Beyond these practices, you may wish to take additional steps to address the special security challenges of Google Cloud. Consider the following strategies:

  • Use external security monitoring and auditing tools: While GCP provides some tools, such as Security Command Center, to help secure cloud resources, their major limitation, as noted above, is that they generally only work for workloads running in GCP itself. If you operate a hybrid or multicloud environment – or you just want deeper security monitoring, analytics, and alerting features than the native GCP tooling offers – consider using a third-party security platform that can work across multiple cloud and on-premises environments.
  • Invest in Kubernetes security: Because GCP leans especially heavily on Kubernetes as the foundation for some of its major services, mastering Kubernetes security is particularly important for GCP users – especially those that use Kubernetes-based frameworks, like Anthos. 
  • Understand managed vs. unmanaged Kubernetes security: It’s important to note that, while you can run Kubernetes as a managed service on GCP via GKE, you can also set up Kubernetes yourself on your own infrastructure. In the latter case, all Kubernetes security responsibility falls to you. In other words, learn the nuances of security responsibility within different types of Kubernetes deployment models within GCP.

GCP Container Security Best Practices

We’ve said a lot about the central role that Kubernetes security plays in GCP security. But how do you actually secure Kubernetes and containers running on Google Cloud?
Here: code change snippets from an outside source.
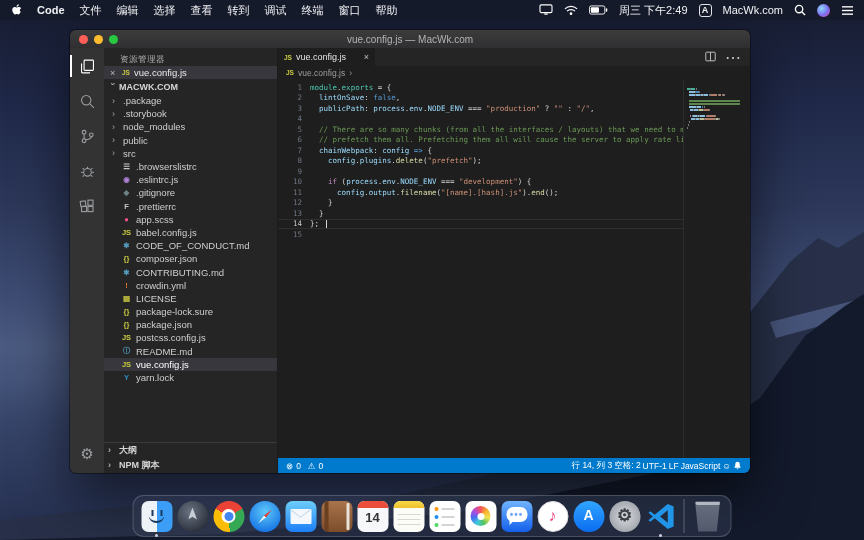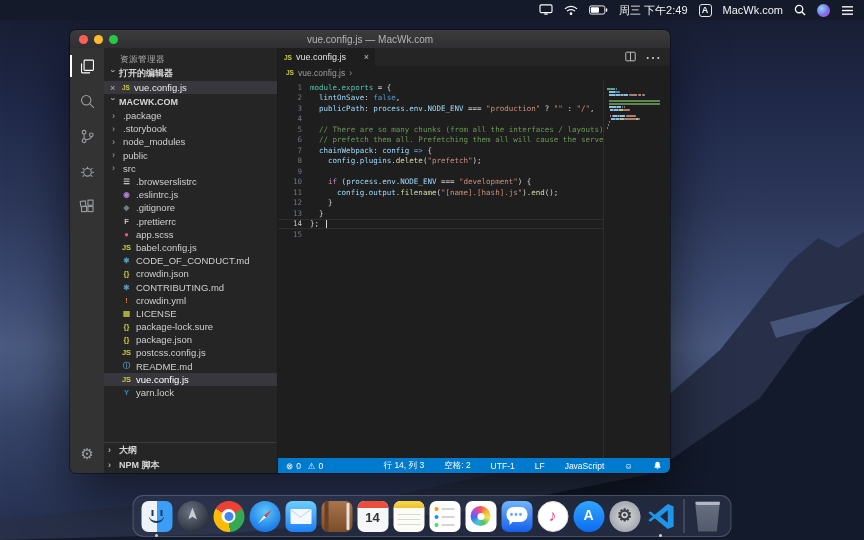--- a/index.html
+++ b/index.html
@@ -185,6 +185,25 @@
 </div>
 
 <div id="menubar">
+  <div class="left">
+    <span class="apple">
+      <svg width="12" height="14" viewBox="0 0 16 18">
+          <path fill="#ffffff" d="M13.1 9.6c0-2.1 1.7-3.1 1.8-3.1-1-1.4-2.5-1.6-3-1.6-1.3-.1-2.5.7-3.1.7-.6 0-1.6-.7-2.7-.7C4.7 4.9 3 6.1 3 8.7c0 1.6.6 3.3 1.4 4.4.7 1 1.3 1.9 2.2 1.9.9 0 1.2-.6 2.3-.6 1.1 0 1.4.6 2.3.6.9 0 1.6-.9 2.2-1.9.7-1 .9-2 .9-2.1-.1 0-1.2-.5-1.2-1.4zM11 3.6c.5-.6.8-1.5.7-2.3-.7 0-1.6.5-2.1 1.1-.5.5-.9 1.4-.8 2.2.9.1 1.7-.4 2.2-1z"></path>
+        </svg>
+    </span>
+    <span class="appname">Code</span>
+    <ul id="menu-items">
+        <li>文件</li>
+        <li>编辑</li>
+        <li>选择</li>
+        <li>查看</li>
+        <li>转到</li>
+        <li>调试</li>
+        <li>终端</li>
+        <li>窗口</li>
+        <li>帮助</li>
+      </ul>
+  </div>
   <div class="right">
     <span class="mb-ic">
       <svg width="14" height="12" viewBox="0 0 16 14">

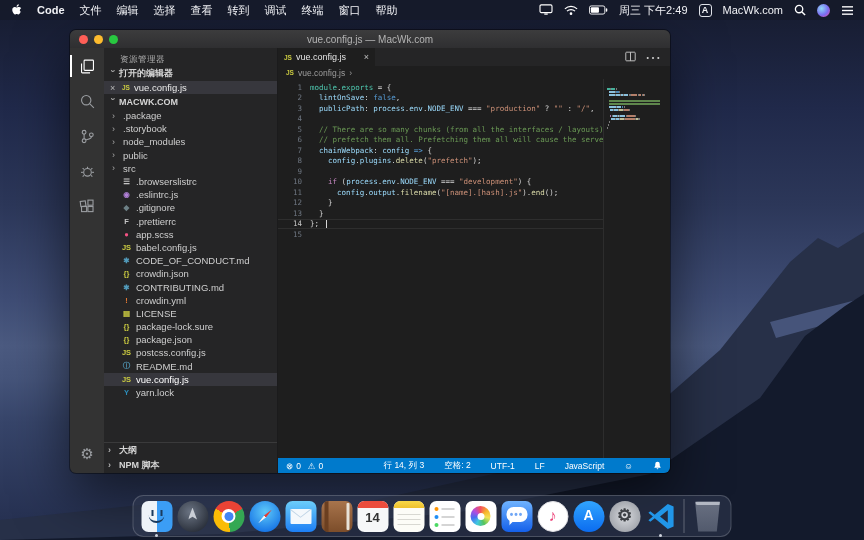--- a/index.html
+++ b/index.html
@@ -27,7 +27,7 @@
     background:radial-gradient(circle at 35% 35%, #8fd8f5, #7a6cf0 55%, #e351a8 90%); }
 
   
-  #vscode { position:absolute; left:70px; top:30px; width:600px; height:443px;
+  #vscode { position:absolute; left:70px; top:30px; width:680px; height:443px;
     border-radius:6px; overflow:hidden; background:#1e1e1e;
     box-shadow:0 22px 55px rgba(0,0,0,0.6), 0 0 0 1px rgba(0,0,0,0.4); z-index:10;
     display:flex; flex-direction:column; }

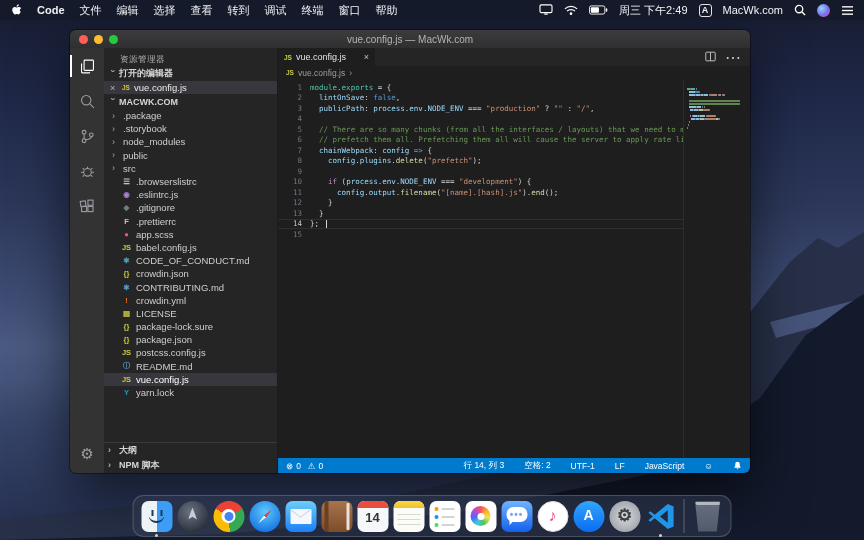--- a/index.html
+++ b/index.html
@@ -297,10 +297,6 @@
 
     <div id="sidebar">
       <div class="sb-title">资源管理器</div>
-      <div class="sec-head">
-        <span class="chev">›</span>
-        <span>打开的编辑器</span>
-      </div>
       <div class="oe-item">
         <span class="oe-close">×</span>
         <span class="jsbadge">JS</span>

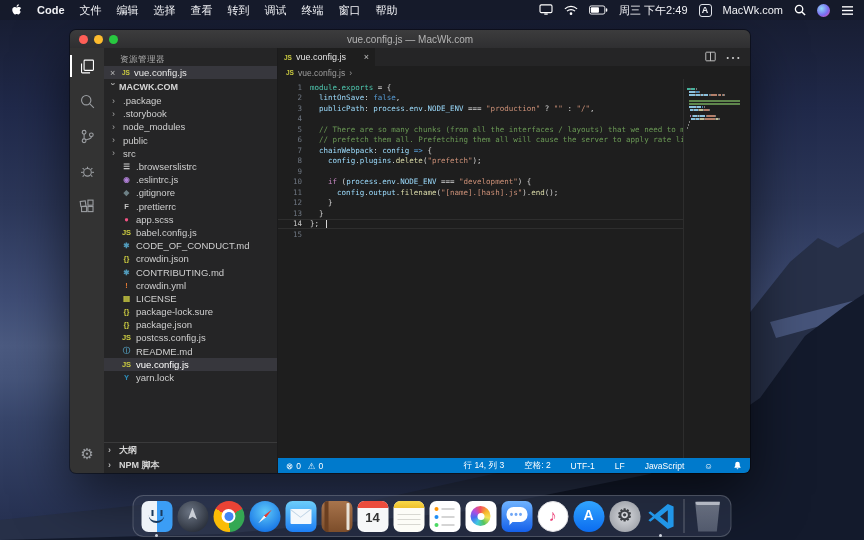--- a/index.html
+++ b/index.html
@@ -357,7 +357,7 @@
           </div>
           <div class="trow file">
             <span class="glyph" style="color: rgb(203, 203, 65);">{}</span>
-            <span>crowdin.json</span>
+            <span>composer.json</span>
           </div>
           <div class="trow file">
             <span class="glyph" style="color: rgb(81, 154, 186);">✱</span>

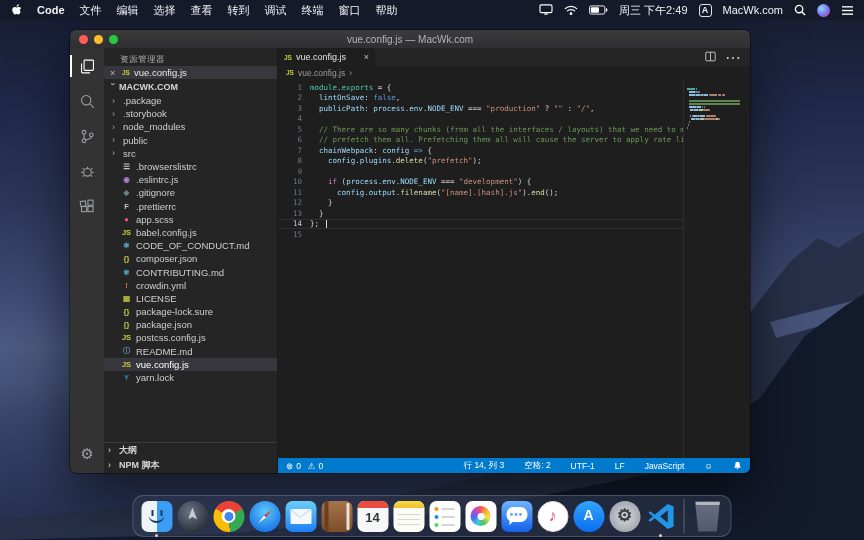--- a/index.html
+++ b/index.html
@@ -100,7 +100,7 @@
   #statusbar { height:15px; flex:0 0 15px; background:#007acc; color:#fff; display:flex;
     align-items:center; font-size:8.5px; padding:0 8px; }
   #statusbar .sb-left { display:flex; gap:7px; align-items:center; }
-  #statusbar .sb-right { margin-left:auto; display:flex; gap:20px; align-items:center; }
+  #statusbar .sb-right { margin-left:auto; display:flex; gap:2px; align-items:center; }
   .sb-item { display:flex; gap:3px; align-items:center; }
   #statusbar svg { width:9px; height:9px; fill:#fff; }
A complete answer to that question is beyond the scope of this article, but basic best practices to follow include:

  • Secure container images: Google Cloud won’t automatically scan container images for you to find malware or vulnerabilities. You’ll need to do that yourself before deploying images into GKE or another container-based environment hosted in GCP.
  • Use Kubernetes security auditing: Kubernetes security auditing is a powerful feature for keeping tabs on what is happening inside your clusters and catching potential abuses early on. Make sure you enable security auditing and analyze audit events within a tool that can detect suspicious behavioral patterns.
  • Audit your container environments: Kubernetes security audits only monitor requests to the Kubernetes API. You should also use external tools to audit your container software stack configuration as a whole by checking for outdated software versions, insecure access control configurations, vulnerable runtime versions, and so on.
  • Restrict container permissions: Using tooling like Kubernetes security contexts, restrict which resources your container can access and isolate containers from each other.
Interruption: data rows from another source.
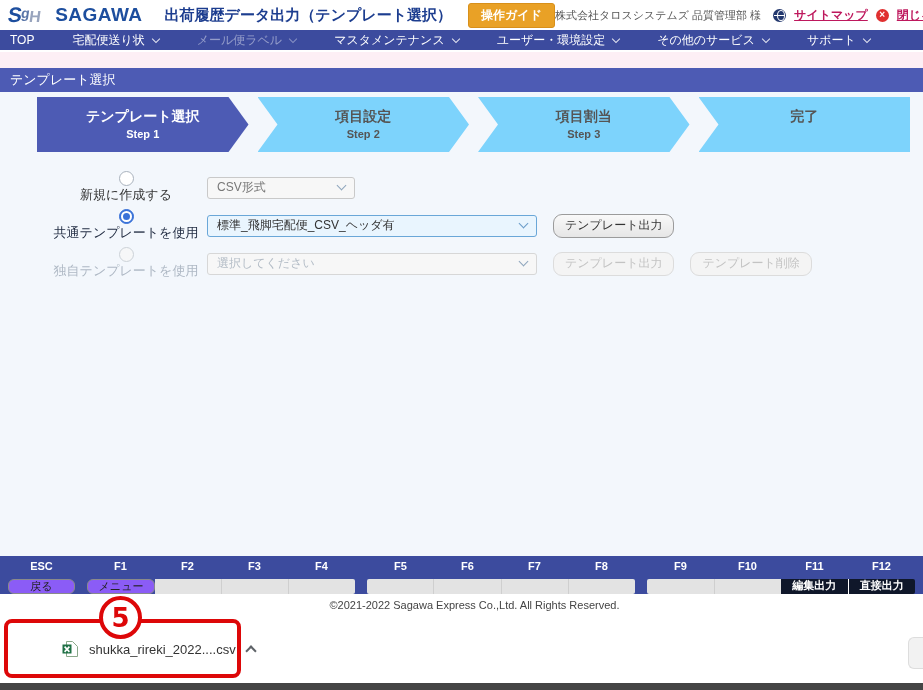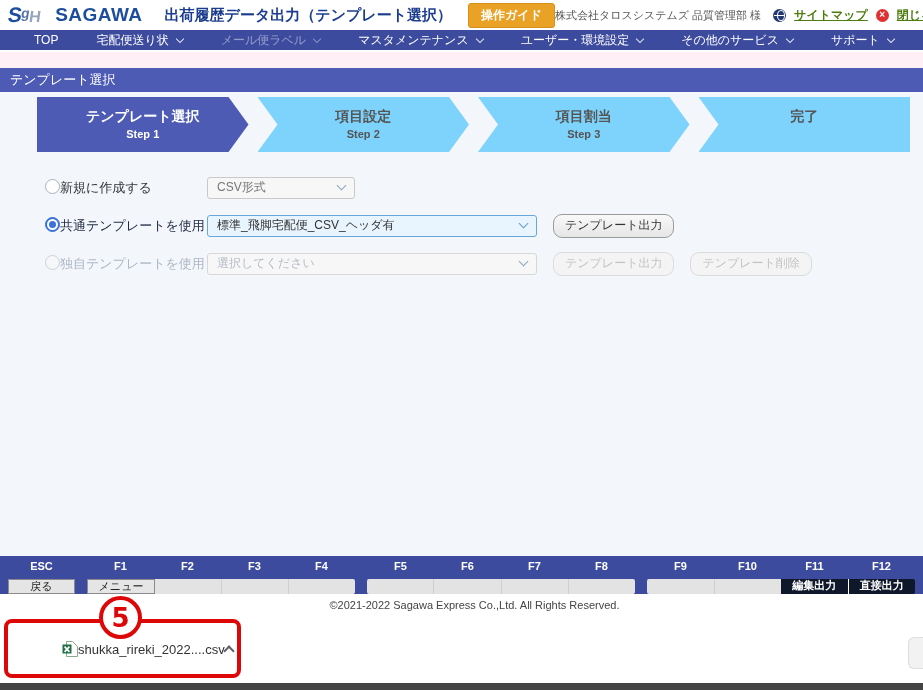--- a/index.html
+++ b/index.html
@@ -26,7 +26,7 @@
   .globe::before { content: ''; position: absolute; left: 1px; right: 1px; top: 6px; height: 1px; background: #fff; }
   .globe::after { content: ''; position: absolute; left: 50%; top: 1px; bottom: 1px; width: 6px;
     margin-left: -3px; border: 1px solid #fff; border-radius: 50%; }
-  .hdr-link { font-size: 12px; font-weight: bold; color: #4d7c0f; text-decoration: underline; cursor: pointer; }
+  .hdr-link { font-size: 12px; font-weight: bold; color: #be185d; text-decoration: underline; cursor: pointer; }
   .close-ico { width: 13px; height: 13px; border-radius: 50%; background: #e03030; color: #fff;
     font-size: 10px; font-weight: bold; display: inline-flex; align-items: center; justify-content: center; line-height: 1; }
 

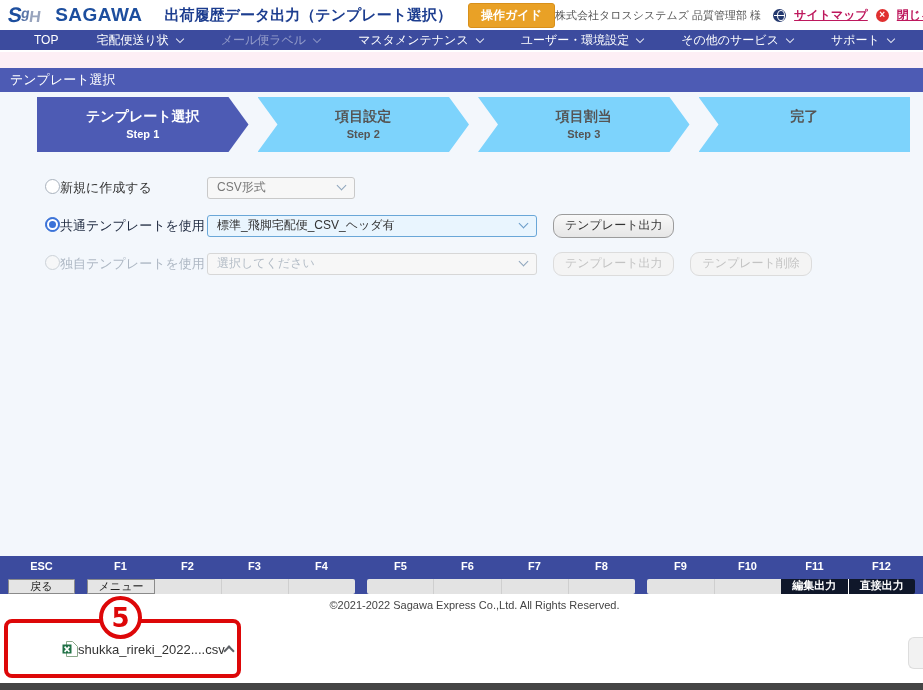--- a/index.html
+++ b/index.html
@@ -32,7 +32,7 @@
 
   
   #nav { position: absolute; top: 30px; left: 0; width: 100%; height: 20px; background: #3c4b9e;
-    display: flex; align-items: center; padding-left: 34px; gap: 38px; }
+    display: flex; align-items: center; padding-left: 10px; gap: 38px; }
   .nav-item { display: flex; align-items: center; color: #fff; font-size: 12px; cursor: pointer; white-space: nowrap; }
   .nav-item.disabled { opacity: .45; cursor: default; }
   .chv { width: 6px; height: 6px; border-right: 1.6px solid rgba(255,255,255,.85);

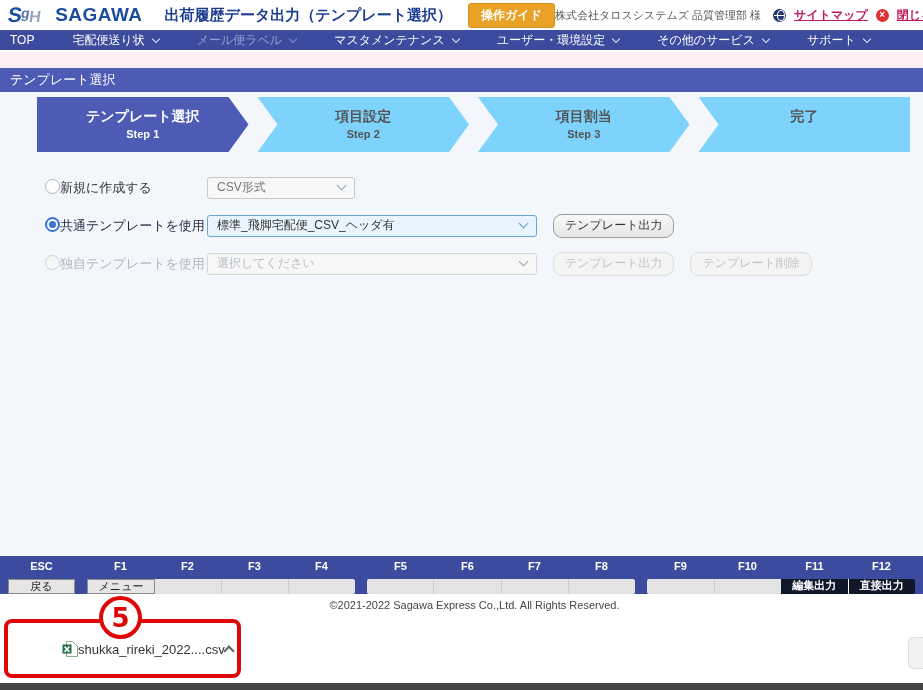--- a/index.html
+++ b/index.html
@@ -61,7 +61,7 @@
 
   #form { margin: 24px 0 0 45px; }
   .form-row { display: flex; align-items: center; margin-bottom: 15px; height: 23px; }
-  .radio-cell { width: 162px; display: flex; align-items: flex-start; flex-shrink: 0; }
+  .radio-cell { width: 162px; display: flex; align-items: center; flex-shrink: 0; flex-direction: column; }
   .radio { width: 15px; height: 15px; border-radius: 50%; border: 1px solid #a9b2bd; background: #fff;
     display: inline-flex; align-items: center; justify-content: center; flex-shrink: 0; cursor: pointer; }
   .radio.sel { background: #3a72d8; border-color: #3a72d8; }

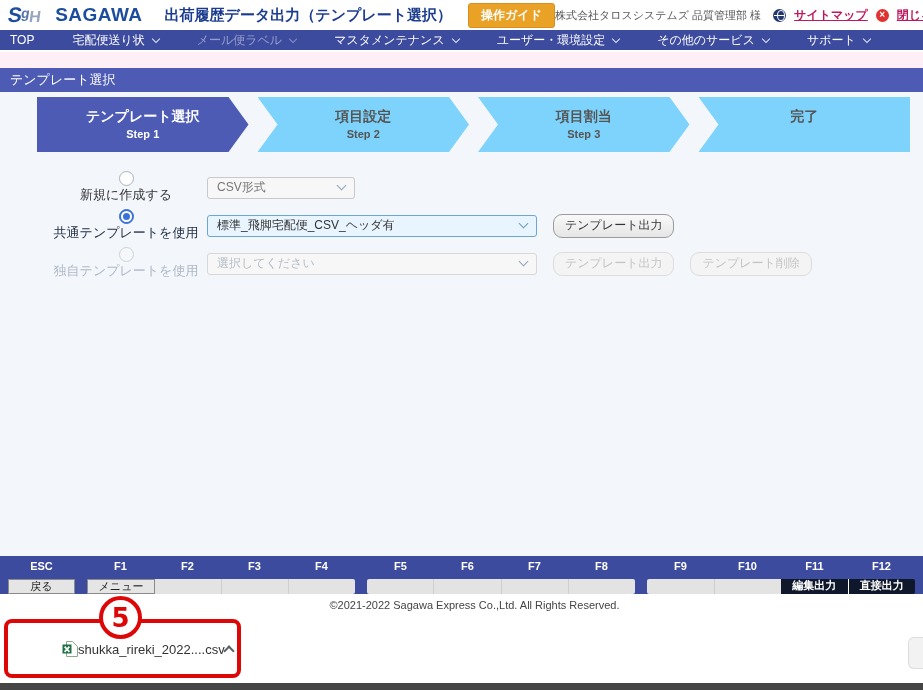--- a/index.html
+++ b/index.html
@@ -95,7 +95,7 @@
   .fn-keys .fn-key { flex: 1; text-align: center; color: #fff; font-size: 11px; font-weight: bold; line-height: 16px; }
   .fn-btns { display: flex; height: 15px; border-radius: 2px; overflow: hidden; }
   .fn-btn { flex: 1; font-size: 11px; line-height: 13px; text-align: center; }
-  .fn-btn.white { background: #e5e5e5; border: 1px solid #8a8a8a; color: #222; border-radius: 0; cursor: pointer; }
+  .fn-btn.white { background: #8b5cf6; border: 1px solid #8a8a8a; color: #222; border-radius: 6px; cursor: pointer; }
   .fn-btn.empty { background: #e3e3e3; }
   .fn-btn.empty + .fn-btn.empty { border-left: 1px solid #cfcfcf; }
   .fn-btn.orange { background: #0f172a; color: #fff; font-weight: bold; cursor: pointer; }

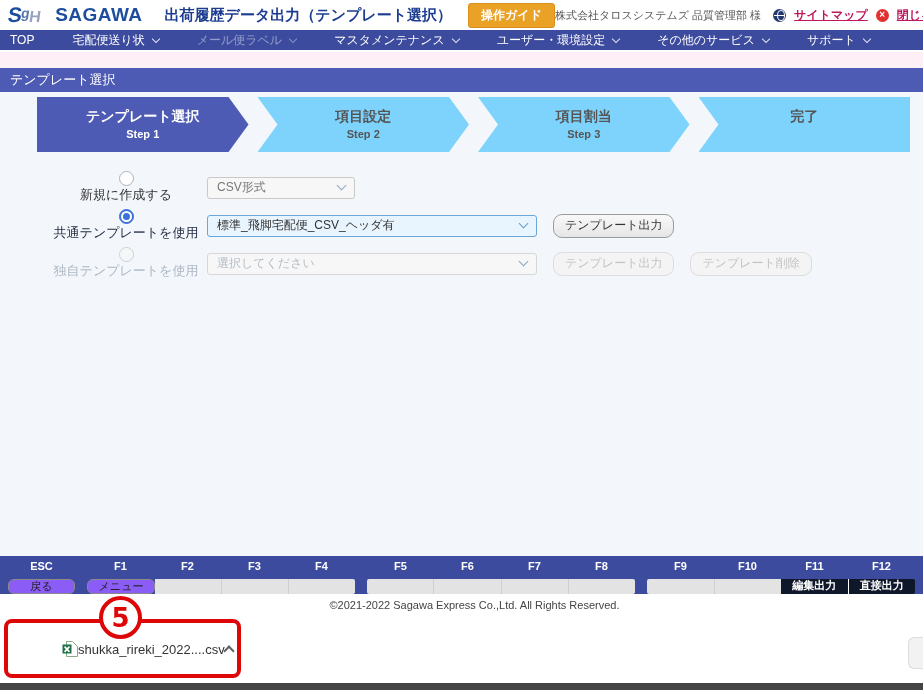--- a/index.html
+++ b/index.html
@@ -105,7 +105,7 @@
   #copyright { position: absolute; top: 594px; left: 13px; width: 100%; height: 28px; background: #fff;
     text-align: center; font-size: 11px; color: #444; padding-top: 5px; border-bottom: 1px solid #bdbdbd; }
   #dlbar { position: absolute; top: 615px; left: 0; width: 100%; height: 68px; background: #fff; }
-  .dl-chip { position: absolute; left: 62px; top: 26px; display: flex; align-items: center; cursor: pointer; }
+  .dl-chip { position: absolute; left: 62px; top: 26px; display: flex; align-items: center; gap: 11px; cursor: pointer; }
   .dl-name { font-size: 13px; color: #333; }
   .caret-up { width: 8px; height: 8px; border-left: 2px solid #5f6368; border-top: 2px solid #5f6368;
     transform: rotate(45deg); margin-top: 4px; cursor: pointer; }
Start With the Fundamentals

GCP security is a complex topic, but it can be broken down into some relatively basic fundamentals. It starts with following the security and compliance best practices that you would enforce in any type of cloud environment. From there, you’ll also want to implement security controls that address the special characteristics of GCP, such as its Kubernetes-centric focus and its tendency to be part of a multi cloud or hybrid cloud architecture.